It's funny but it doesn't actually work because the hash of the modified commit and all subsequent ones will necessarily change, right? So it would be very visible to everyone that a change has been made as it might break a lot of things to force-push an incompatible history of commit.

alex_duf · on Sept 20, 2019

The following hashes do changes (you can see that on the gif on their readme). I think you're meant to force push after using the tool

kbumsik · on Sept 20, 2019

> it doesn't actually work because the hash of the modified commit and all subsequent ones will necessarily change, right?

True, so it is just a joke.

dcminter · on Sept 20, 2019

Although your point is perfectly valid, I don't think the tool is intended for anything other than fun.

brlewis · on Sept 20, 2019

This might have a serious use. I have a private repo that I worked on with my daughter. If I open source it, ideally I'd keep the chronological history but scrub her email address out of it. It's OK that all the commit hashes would change. Would I want to adapt this joke tool to that purpose, or is there an exiting tool for rewriting history that way?

klodolph · on Sept 20, 2019

The standard way to do that is with 'git filter-branch'. If your daughter’s email is megatron@example.com,

    git filter-branch --env-filter '
    old_email=megatron@example.com
    new_email=redacted
    if [ "$GIT_COMMITTER_EMAIL" = "$old_email" ] ; then
        export GIT_COMMITTER_EMAIL="$new_email"
    fi
    if [ "$GIT_AUTHOR_EMAIL" = "$old_email" ] ; then
        export GIT_AUTHOR_EMAIL="$new_email"
    fi
    ' -- --all

This is “safe” in the sense that you can go back to the old version with the reflog if you screw things up.

saidajigumi · on Sept 20, 2019

Seconded. The git blame-someone-else tool is just using git rebase and git commit --amend internally to alter one specified commit.

git filter-branch is perfect for this kind of wholesale revision. filter-branch is essential for tasks like: open-sourcing repos that need some kind of cleanup, massaging repos generated by a VCS migration tool, etc. For example, years ago I participated in the move of a large CVS repo to git; there was significant filter-branch post-processing required to create an acceptable baseline)

justtopostthis3 · on Sept 20, 2019

  git filter-branch --env-filter " \
    export GIT_AUTHOR_NAME=Dade\ Murphy \
           GIT_AUTHOR_EMAIL=zer0cool@example.com \
           GIT_COMMITTER_NAME=Dade\ Murphy \
           GIT_COMMITTER_EMAIL=zer0cool@example.com"

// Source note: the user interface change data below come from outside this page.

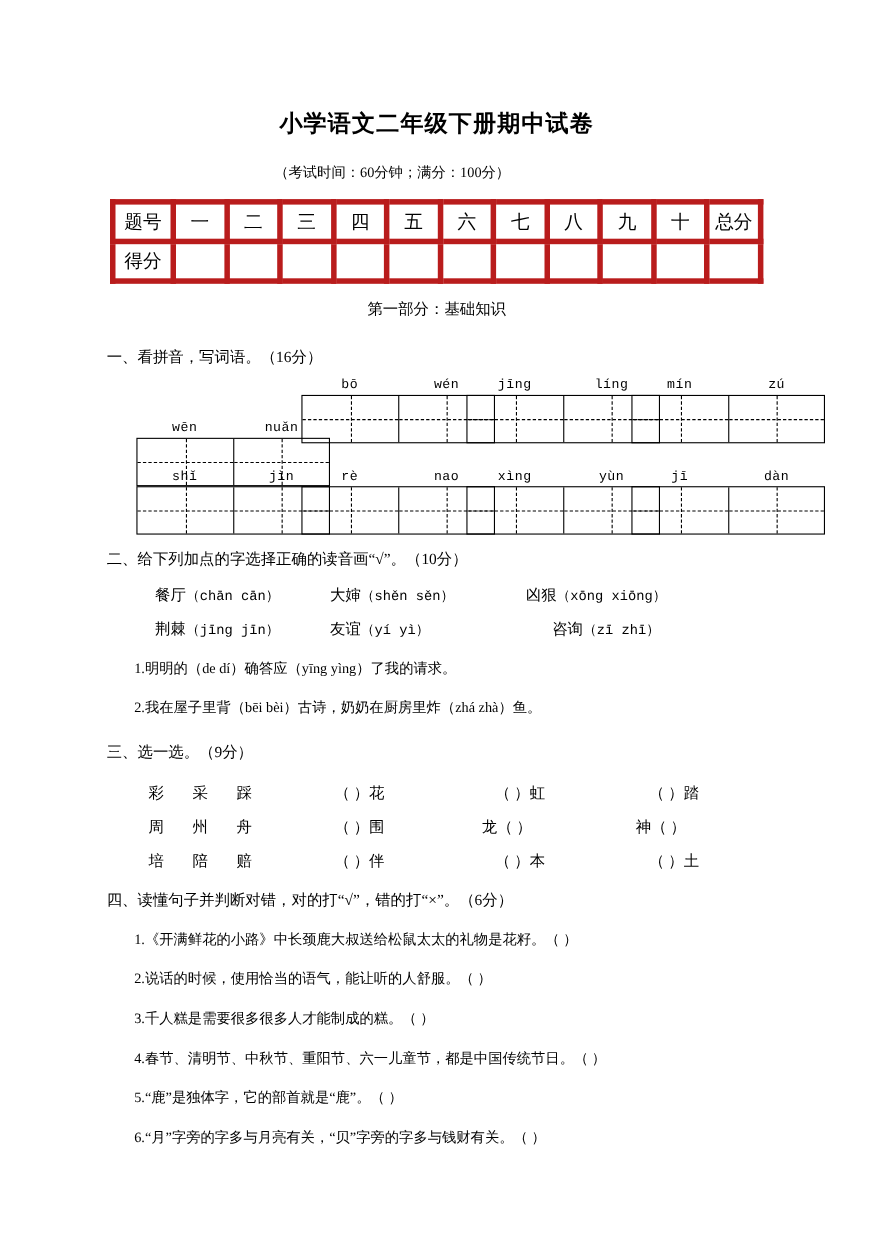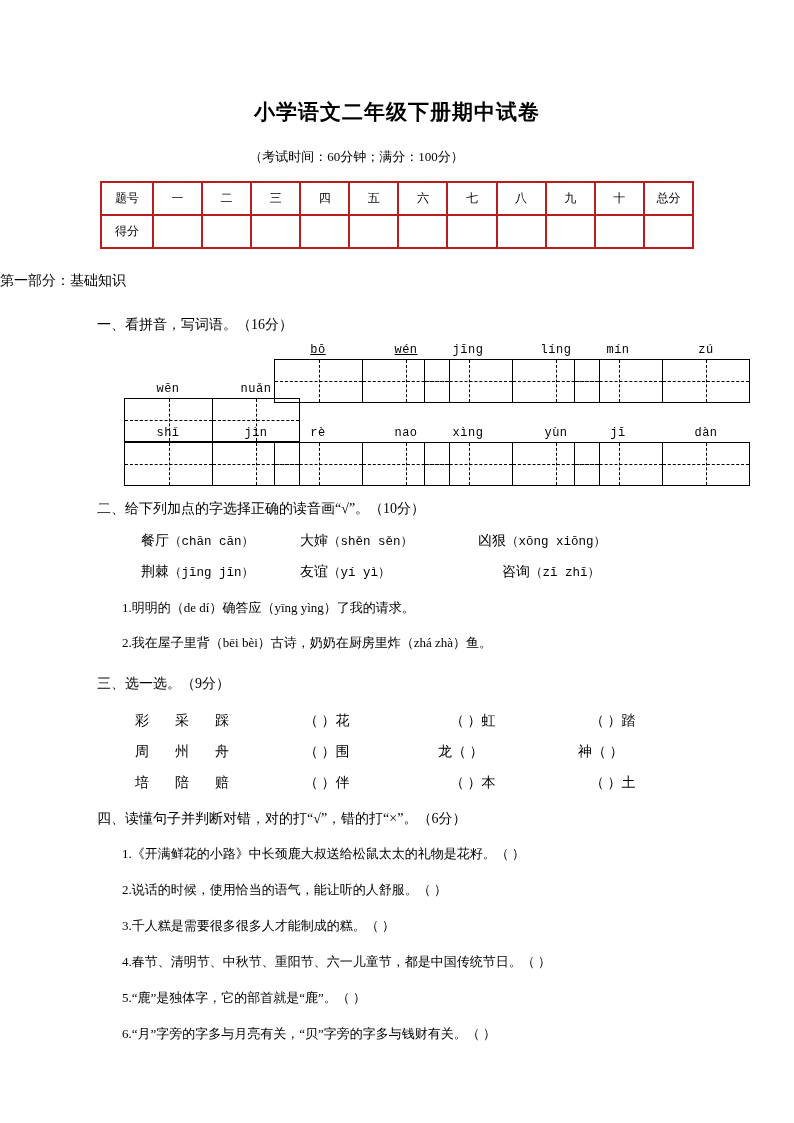--- a/index.html
+++ b/index.html
@@ -54,11 +54,11 @@
     width: 594px;
   }
   .score-table td {
-    border: 2px solid #b91c1c;
+    border: 5px solid #b91c1c;
     height: 31px;
     text-align: center;
     vertical-align: middle;
-    font-size: 12px;
+    font-size: 17px;
     padding: 0;
     font-family: "Liberation Serif", "DejaVu Serif", serif;
   }

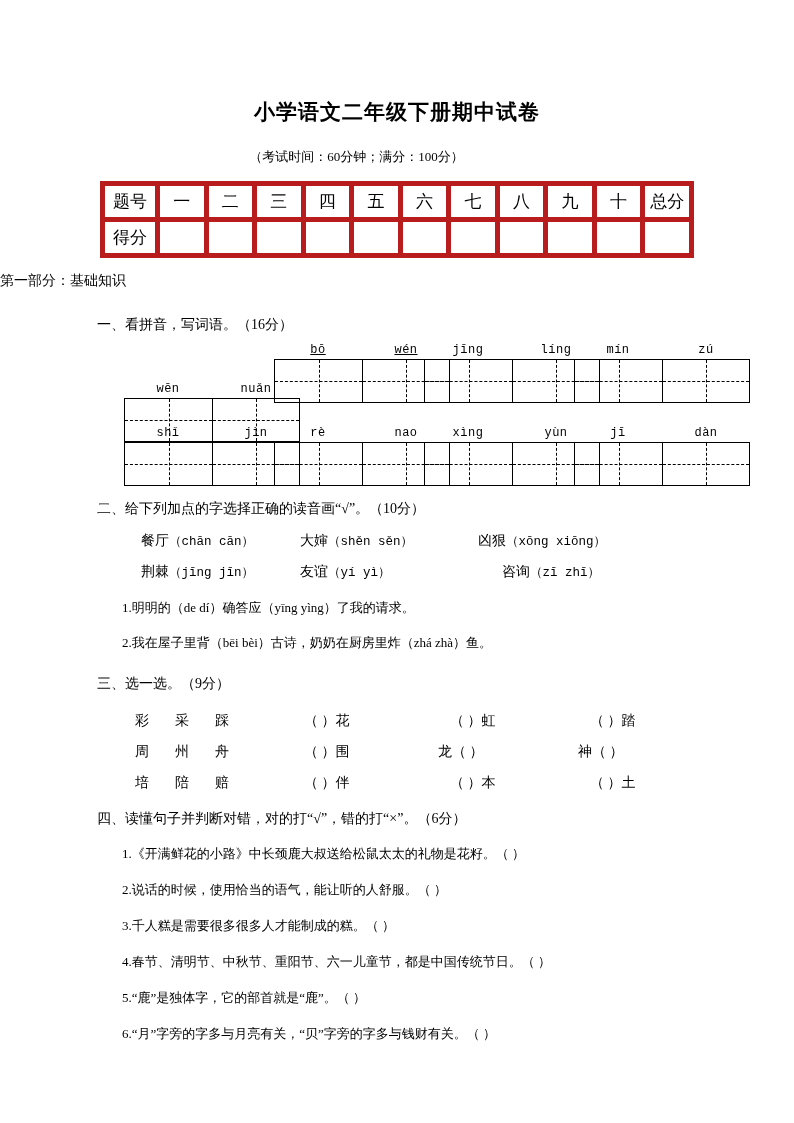--- a/index.html
+++ b/index.html
@@ -70,6 +70,7 @@
     left: 0;
     top: 272px;
     width: 794px;
+    text-align: center;
     font-size: 14px;
   }
 

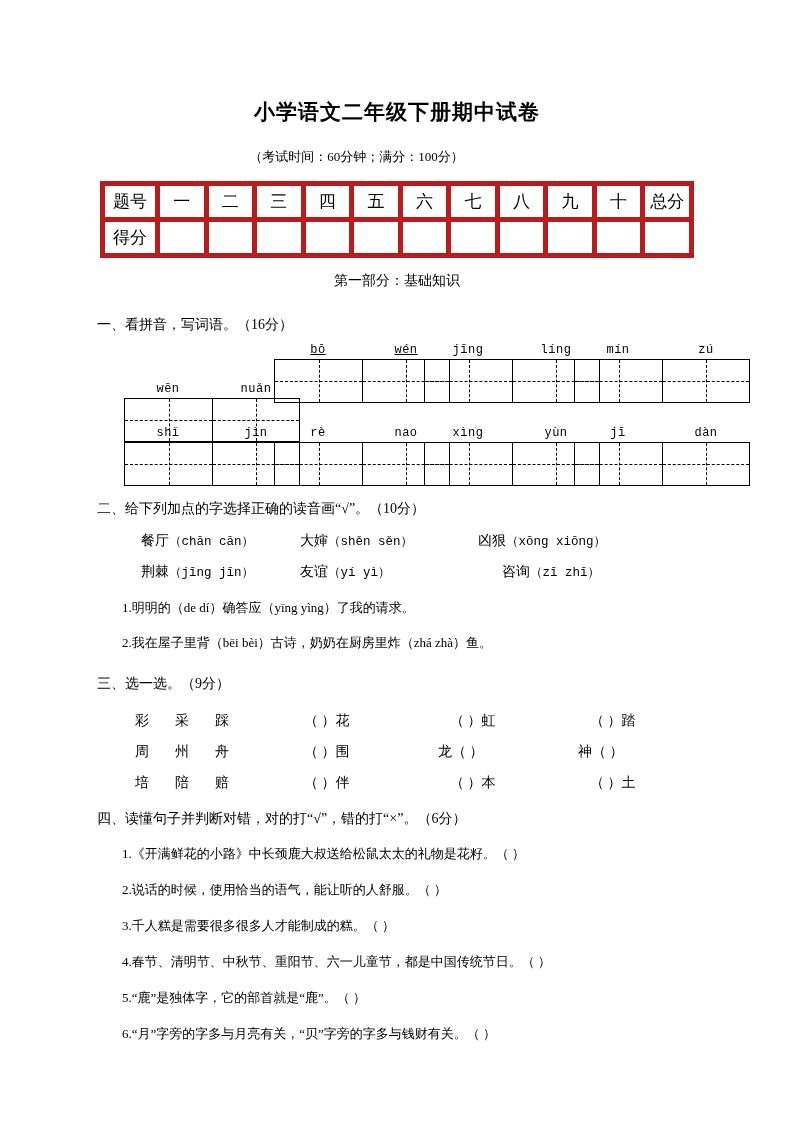--- a/index.html
+++ b/index.html
@@ -215,7 +215,7 @@
     </div>
   </div>
 
-  <div class="pinyin-group" style="left:274px; top:341px;text-decoration:underline;">
+  <div class="pinyin-group" style="left:274px; top:341px;">
     <div class="pinyin-row">
       <div class="pinyin-cell">bō</div>
       <div class="pinyin-cell">wén</div>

owenmarshall · on Sept 20, 2019

git filter-branch will solve this for you:

https://stackoverflow.com/questions/750172/how-to-change-the...

i_v · on Sept 20, 2019

GitHub also supports a special <username>@users.noreply.github.com address if you wanted her to retain semi-anonymous authorship as a GitHub user.

brlewis · on Sept 20, 2019

The repo is on gitlab, but I can always make up a noreply address.

jacobevelyn · on Sept 20, 2019

A few years ago I made a similar project with a slightly different twist: https://github.com/JacobEvelyn/git-self-blame

I did it as a learning exercise, and if anyone's interested I documented the source in a lot of detail to show everything I learned along the way.[1]

[1] https://github.com/JacobEvelyn/git-self-blame/blob/master/gi...

mohsen0 · on Sept 20, 2019

And that is why signing commits should be enforced.

Znafon · on Sept 20, 2019

You would already get a conflict as the history of the repo changed and signing all commits as some drawbacks as Torvalds explained here: http://git.661346.n2.nabble.com/GPG-signing-for-git-commit-t...

I'm not sure it's better.

inlined · on Sept 20, 2019

I think Torvald’s stance is reasonable when considering a customer’s safety as guaranteed by an organization. E.g. this build is signed as safe.

Commit signatures are useful in large organizations designed to worry about insider threats. If code that is reckless or malicious is found in a build, you want repudiation of the author. Lack of commit signatures allows a malicious actor to cover their tracks.

And also, we should accept that we don’t treat all authors with the same scrutiny. Veterans’ code gets scrutinized less, so let’s actually trust that they’re the real author before signing a tag with their code.

hinkley · on Sept 20, 2019

How would merges work there?

I've had a coworker, "Tom", who was terrible with three way merges (why is it the people awful at merges want to do the most merges by insisting on feature branches for their code?)

I'm still not sure what he was doing but some of his merges ended up with the wrong name next to code. We started figuring this out about him when "George" was getting dressed down for a bug he introduced.

Two things drew me into this. First, I was getting tired of things being blamed on George. Everybody in this group had issues, nobody should have been pointing fingers at anybody else, especially this guy or his partner in crime, Tom. But equally important to me at that moment was that I was the primary on that code review, so now it's on me too.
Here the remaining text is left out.